Exception in thread "main" org.apache.spark.sql.AnalysisException: Table not found: emailDFTable; line 3 pos 30
        at org.apache.spark.sql.catalyst.analysis.package$AnalysisErrorAt.failAnalysis(package.scala:42)
        at org.apache.spark.sql.catalyst.analysis.Analyzer$ResolveRelations$.getTable(Analyzer.scala:305)

another approach i tried:

val windowSpec = Window.partitionBy(col(EmailChannel.EmailAddress)).orderBy(col(EmailChannel.EventAt).desc)
    val resultDf = emailDF.withColumn("maxEventAt", first("event_at").over(windowSpec))
      .select("*").where(col("maxEventAt") === col(EmailChannel.EventAt))
      .drop("maxEventAt")

then got similar error again:

org.apache.spark.sql.AnalysisException: Could not resolve window function 'first_value'. Note that, using window functions currently requires a HiveContext;

i really don't understand I have import hiveContext and added spark-hive dependency, why it won't work. one thing i can think of is we use datastax spark, so we have the following denpendencies in build.sbt

  "com.datastax.spark"  %% "spark-cassandra-connector" % "1.6.11",

do I need a datastax.spark.hive too? but don't see such a lib exists.

also i display my emailDF: emailDF.show(false) it has lots of data in it, not empty.

==== Update ====

yes, switch to HiveContext works, i didn't notice there are SparkContext and SQLContext initialized at the beginning of the code, instead of switch SQLContext with HiveContext, i tried to create a new HiveContext out of SparkContext:

val hiveContext = new org.apache.spark.sql.hive.HiveContext(sc)

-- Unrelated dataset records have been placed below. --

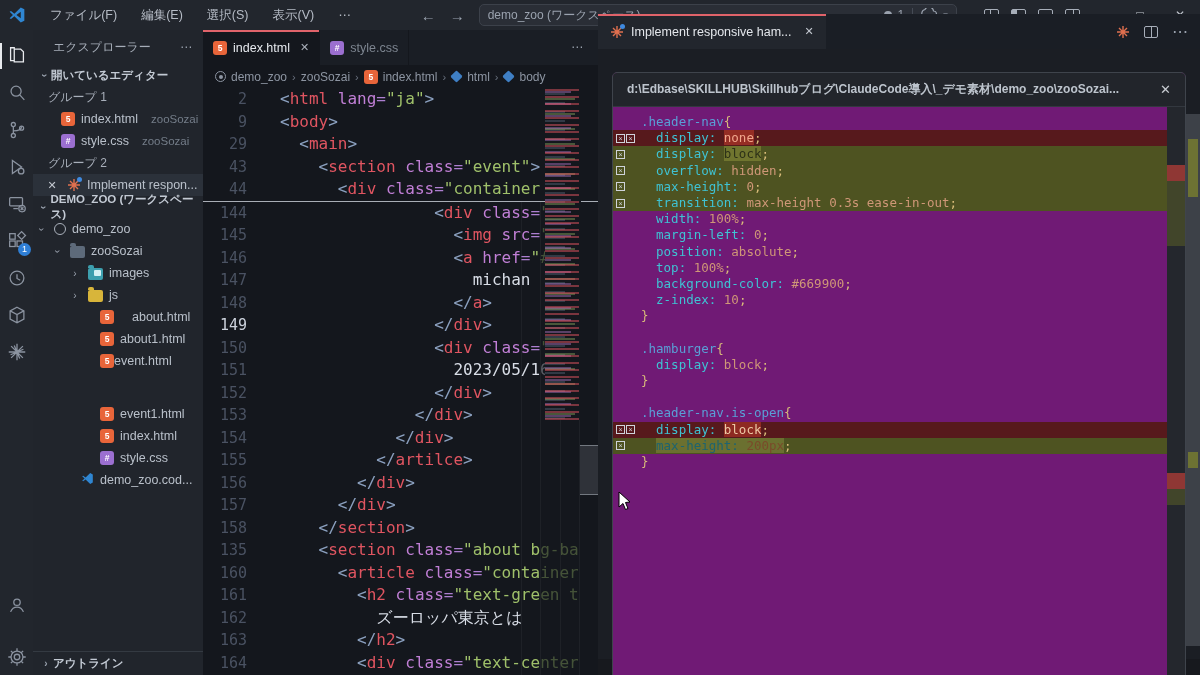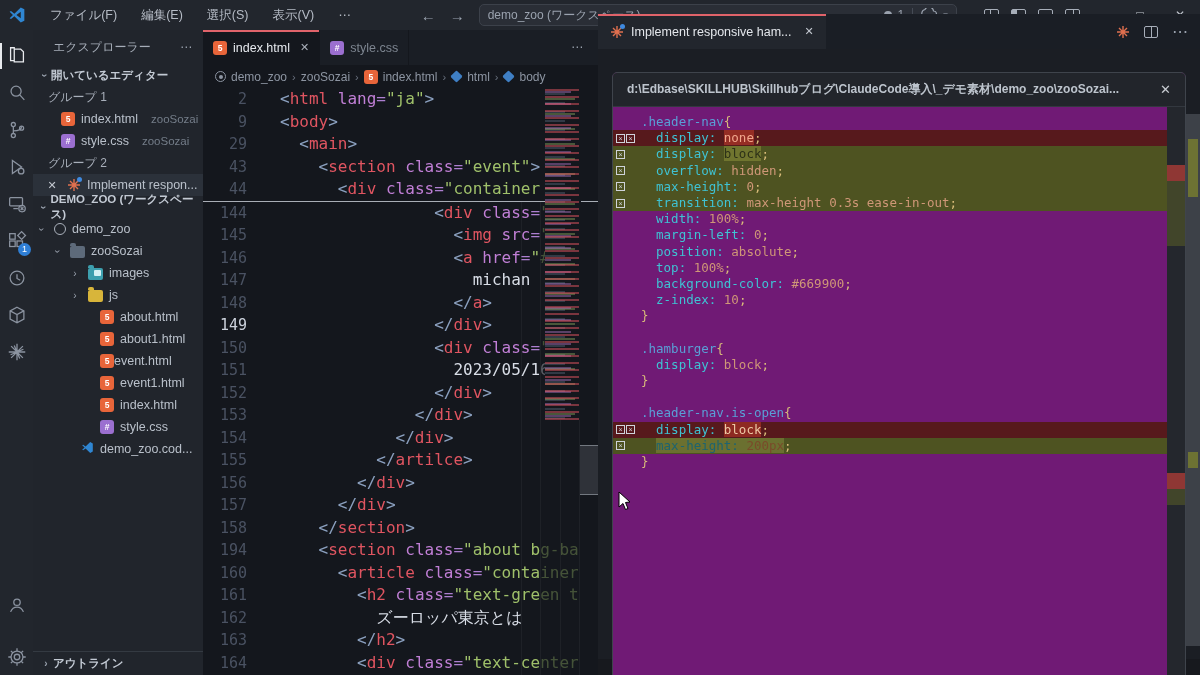"about.html" div.row { gap: 6px -> 18px }
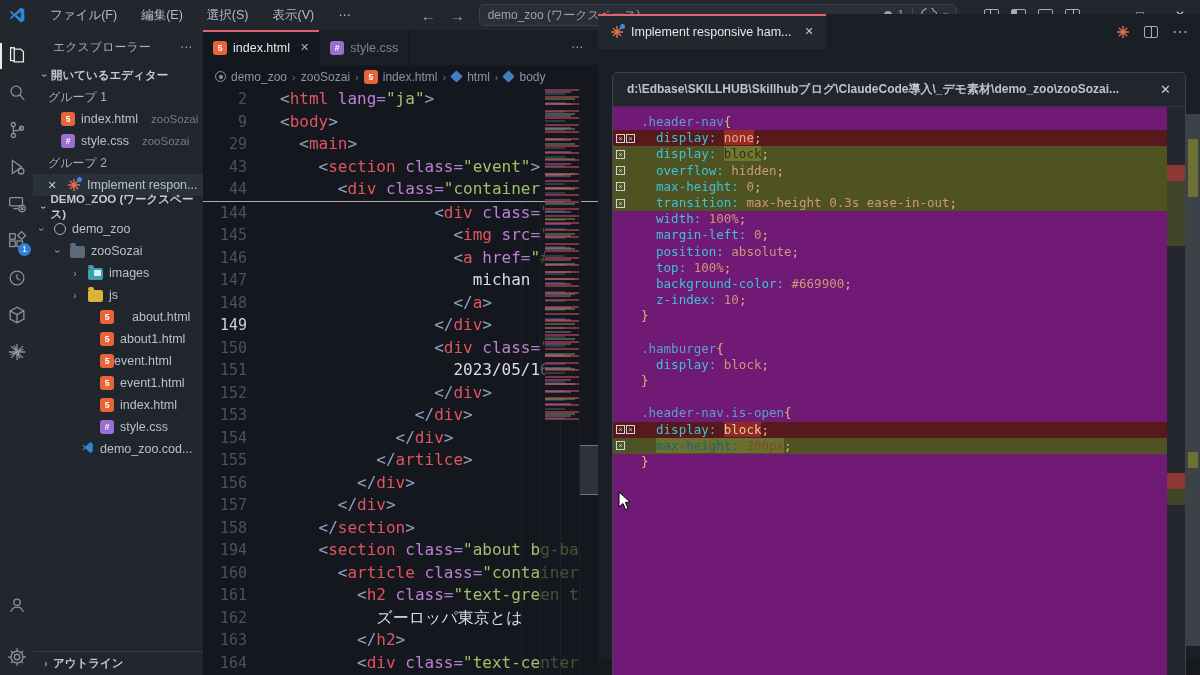"event1.html" div.row { margin-top: none -> 31px }
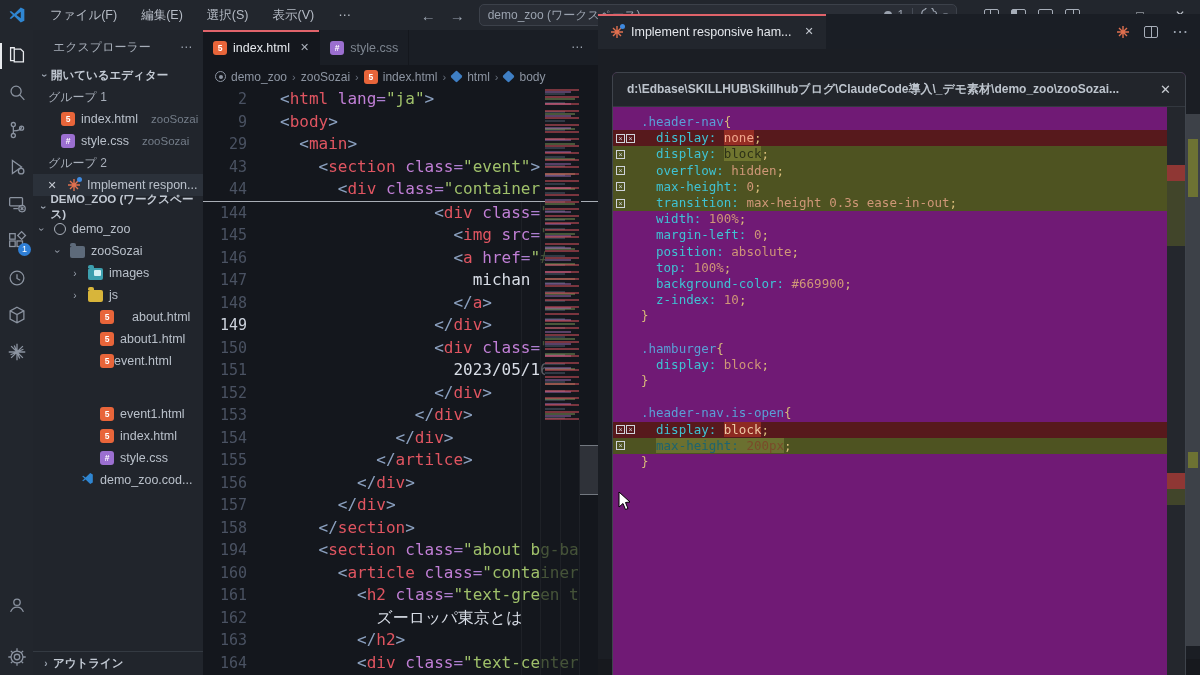"194" span.ln { text: 194 -> 135 }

that's why it didn't work. After i changed the SQLContext to HiveContext it works fine.

changed from

  implicit val sc: SparkContext       = new SparkContext(sparkConfig)
  implicit val sqlContext: SQLContext = new SQLContext(sc)

to

 implicit val sc: SparkContext        = new SparkContext(sparkConfig)
 implicit val sqlContext: HiveContext = new HiveContext(sc)
user468587
  • 4,799
  • 24
  • 67
  • 124

1 Answers1

2

in Spark 1.6 Windowing function are only available with HiveContext.

Create hiveContext using sparkContext(sc).

import org.apache.spark.sql.hive.HiveContext

val hiveContext = new org.apache.spark.sql.hive.HiveContext(sc)

Register dataframe as temp table and run query on temp table using hiveContext.

emailDF.registerTempTable("emailDFTable")

Once dataframe is register as temp table, please check your temp table.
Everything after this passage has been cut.